Your instructions: Copy each line from the entries that the word "Discard" appears in.

Before-and-after page screenshots:
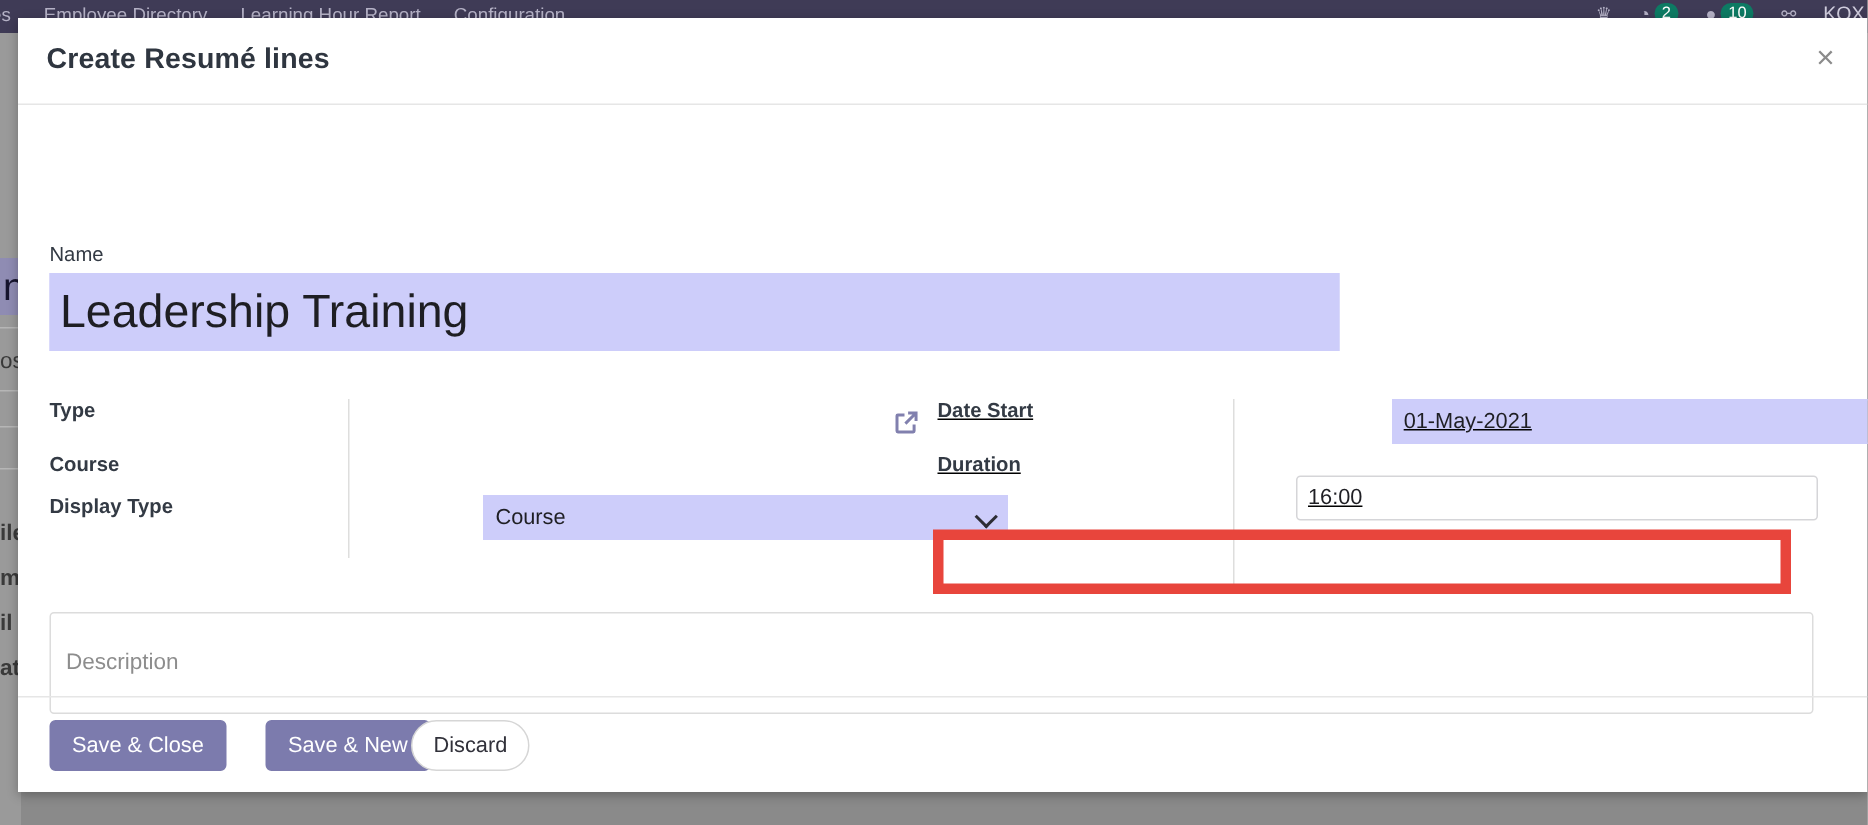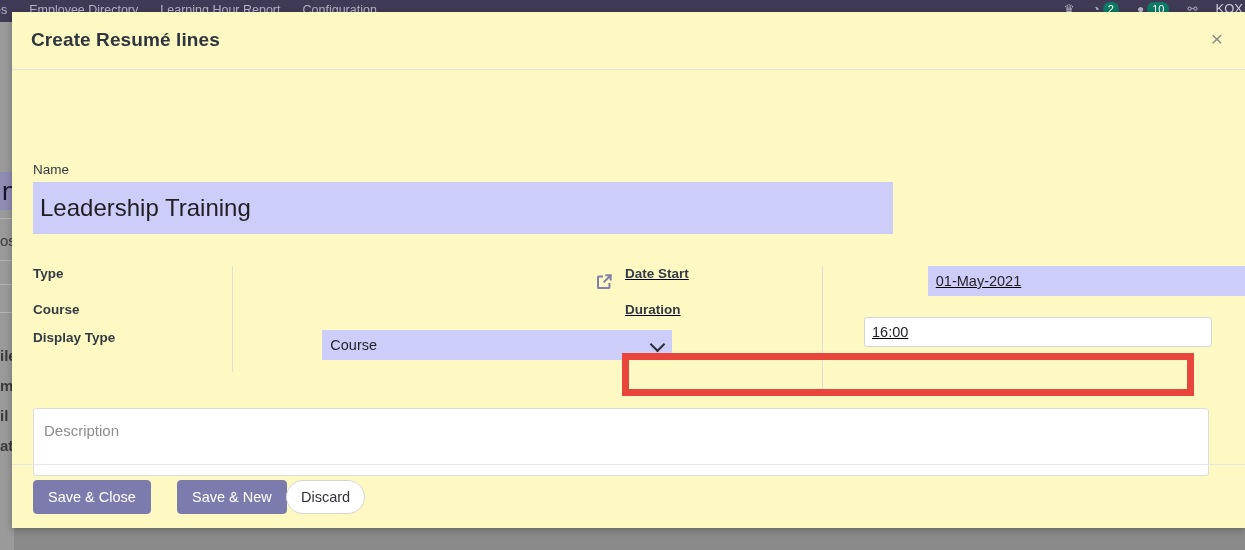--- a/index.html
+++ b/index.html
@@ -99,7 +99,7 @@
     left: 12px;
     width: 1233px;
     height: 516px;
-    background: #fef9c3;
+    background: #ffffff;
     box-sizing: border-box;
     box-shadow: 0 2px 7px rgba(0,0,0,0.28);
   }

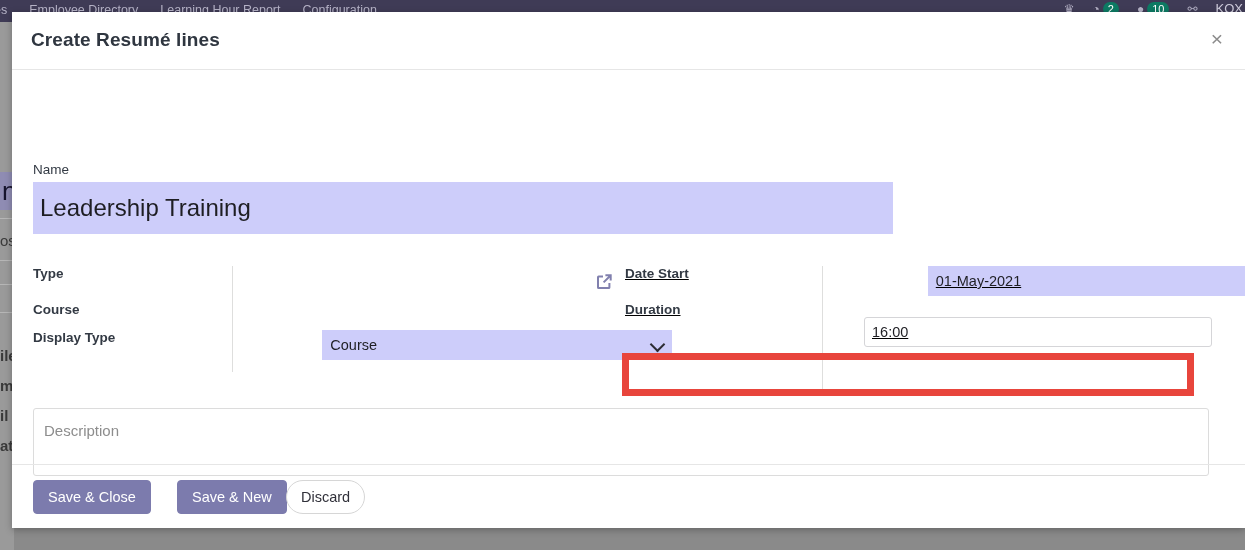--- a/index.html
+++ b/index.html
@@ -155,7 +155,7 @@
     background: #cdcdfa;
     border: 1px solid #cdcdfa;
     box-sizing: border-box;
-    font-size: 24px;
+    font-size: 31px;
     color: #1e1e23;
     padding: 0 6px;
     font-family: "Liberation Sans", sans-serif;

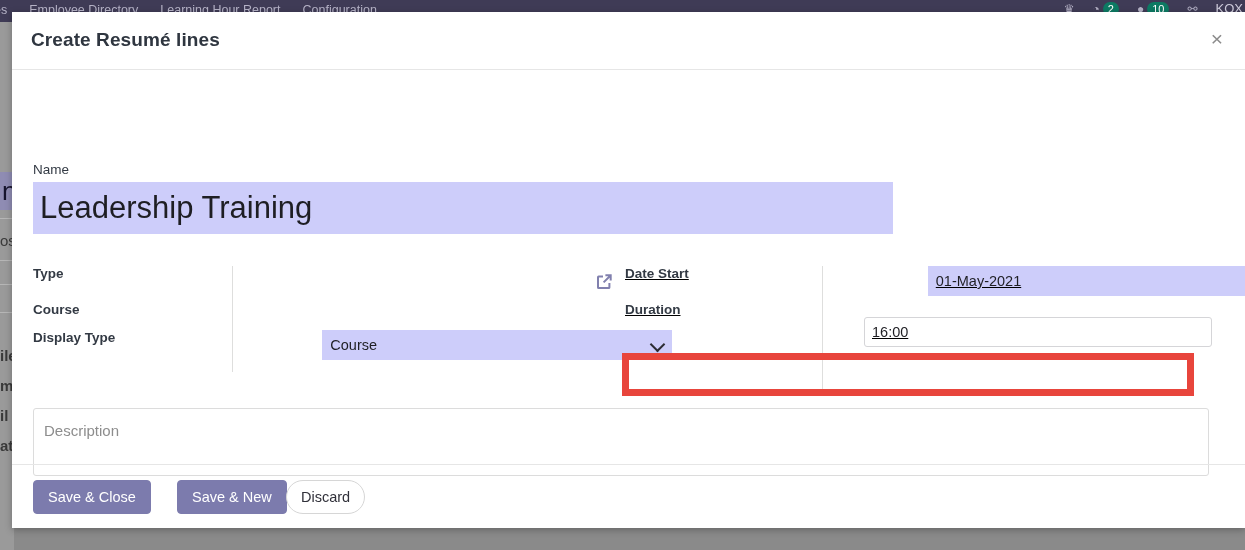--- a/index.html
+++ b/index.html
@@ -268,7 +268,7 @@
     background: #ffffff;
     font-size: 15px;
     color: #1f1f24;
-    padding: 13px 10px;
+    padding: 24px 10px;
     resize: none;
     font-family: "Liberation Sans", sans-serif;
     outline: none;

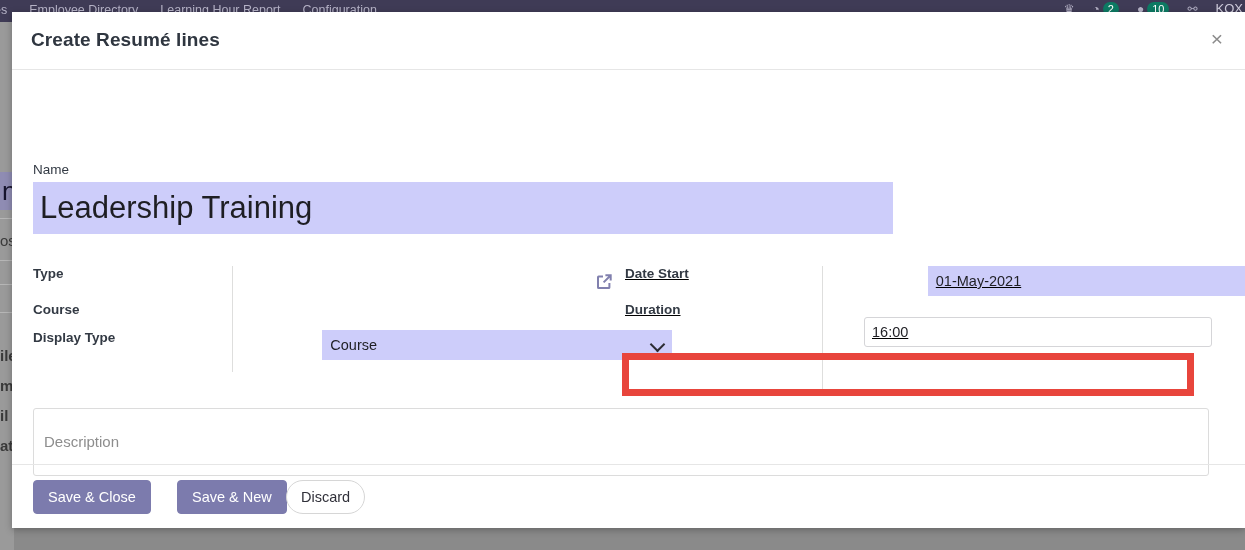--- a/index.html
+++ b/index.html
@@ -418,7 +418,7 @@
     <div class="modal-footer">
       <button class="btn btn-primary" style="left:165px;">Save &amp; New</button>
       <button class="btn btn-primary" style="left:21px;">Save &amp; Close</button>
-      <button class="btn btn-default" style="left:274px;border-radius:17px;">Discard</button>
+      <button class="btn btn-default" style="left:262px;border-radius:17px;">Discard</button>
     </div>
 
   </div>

Problem solution:
-      <button class="btn btn-default" style="left:274px;border-radius:17px;">Discard</button>
+      <button class="btn btn-default" style="left:262px;border-radius:17px;">Discard</button>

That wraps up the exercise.